┌─ Given data
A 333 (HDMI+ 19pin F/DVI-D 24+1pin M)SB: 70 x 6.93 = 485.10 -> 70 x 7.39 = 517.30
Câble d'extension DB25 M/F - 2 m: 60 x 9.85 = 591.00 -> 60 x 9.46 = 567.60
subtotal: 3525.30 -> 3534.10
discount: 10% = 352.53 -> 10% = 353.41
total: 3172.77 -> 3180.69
└─
┌─ Given data
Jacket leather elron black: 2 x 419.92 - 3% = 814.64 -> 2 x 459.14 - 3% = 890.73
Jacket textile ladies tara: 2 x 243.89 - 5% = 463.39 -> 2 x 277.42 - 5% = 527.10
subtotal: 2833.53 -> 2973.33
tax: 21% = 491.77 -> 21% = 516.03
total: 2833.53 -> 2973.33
└─
┌─ Given data
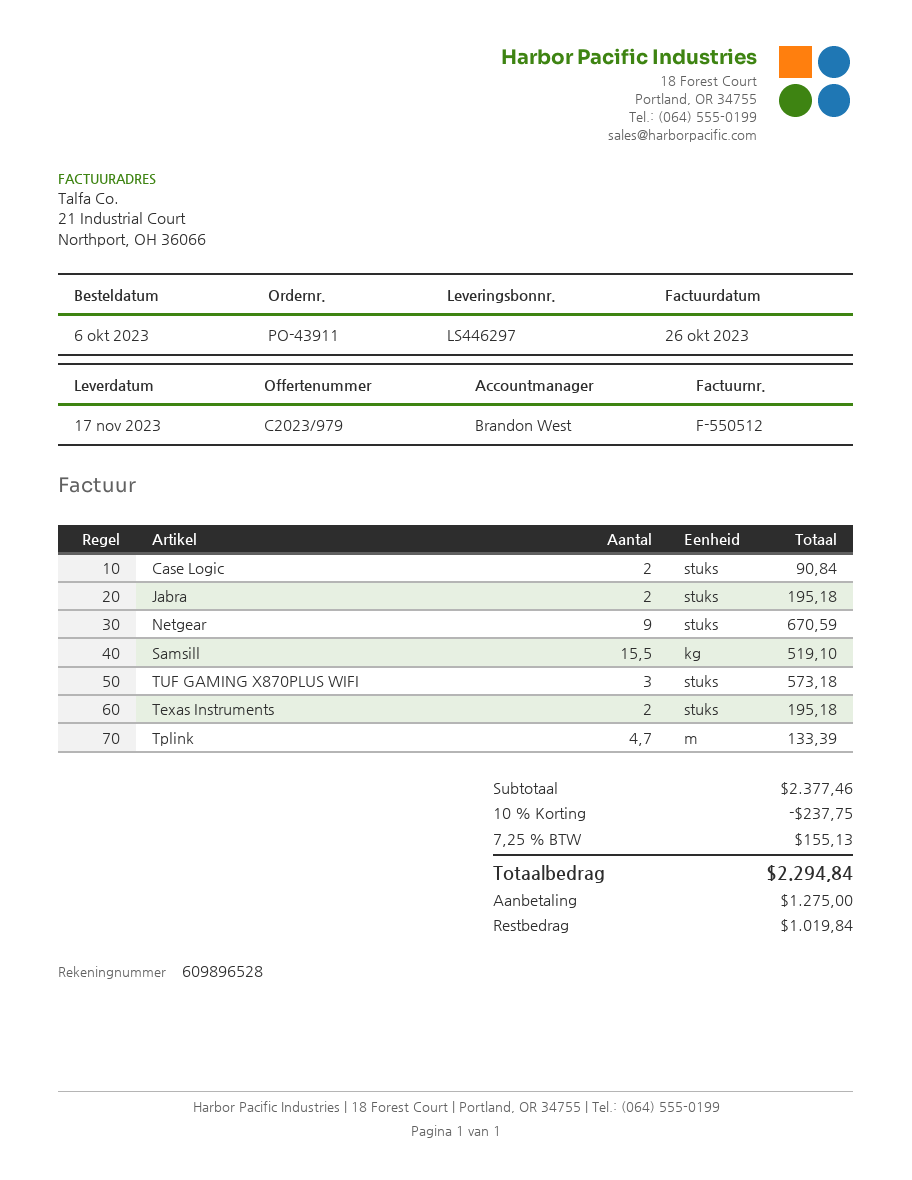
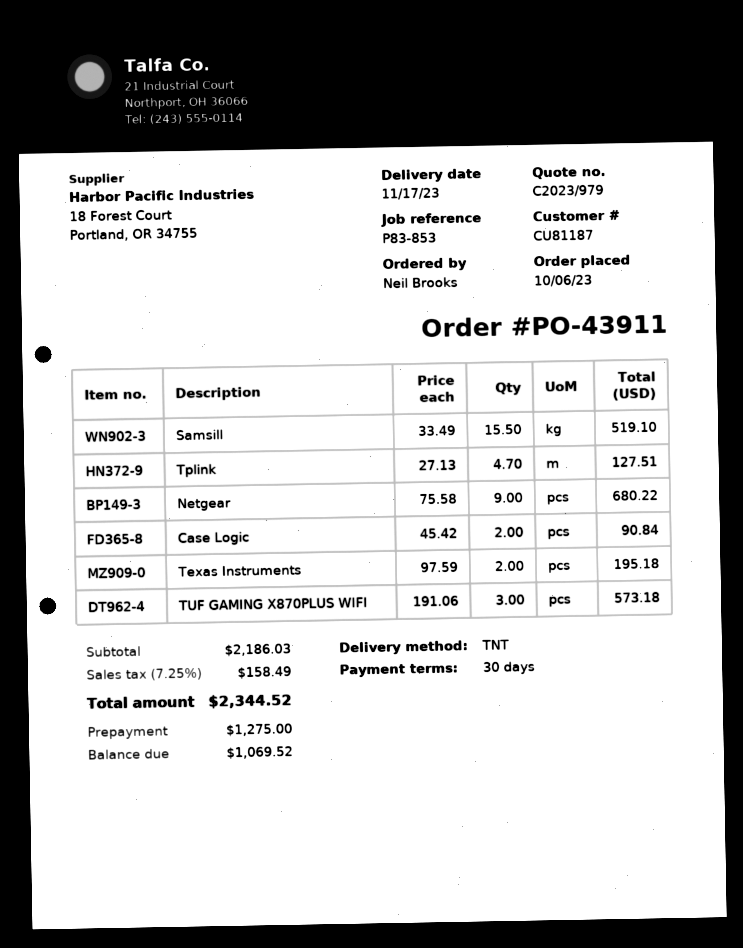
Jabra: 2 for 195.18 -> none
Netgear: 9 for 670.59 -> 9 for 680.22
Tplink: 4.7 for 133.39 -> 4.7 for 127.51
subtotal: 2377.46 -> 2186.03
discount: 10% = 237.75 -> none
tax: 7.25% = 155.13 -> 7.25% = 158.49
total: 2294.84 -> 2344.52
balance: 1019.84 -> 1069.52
└─
In the material above, locate the line containing "discount: 10% = 237.75 -> none" and the line containing "balance: 1019.84 -> 1069.52". Transcribe exactly those two lines and every line between them, and nothing more.

◆ **Answer to this problem**:
discount: 10% = 237.75 -> none
tax: 7.25% = 155.13 -> 7.25% = 158.49
total: 2294.84 -> 2344.52
balance: 1019.84 -> 1069.52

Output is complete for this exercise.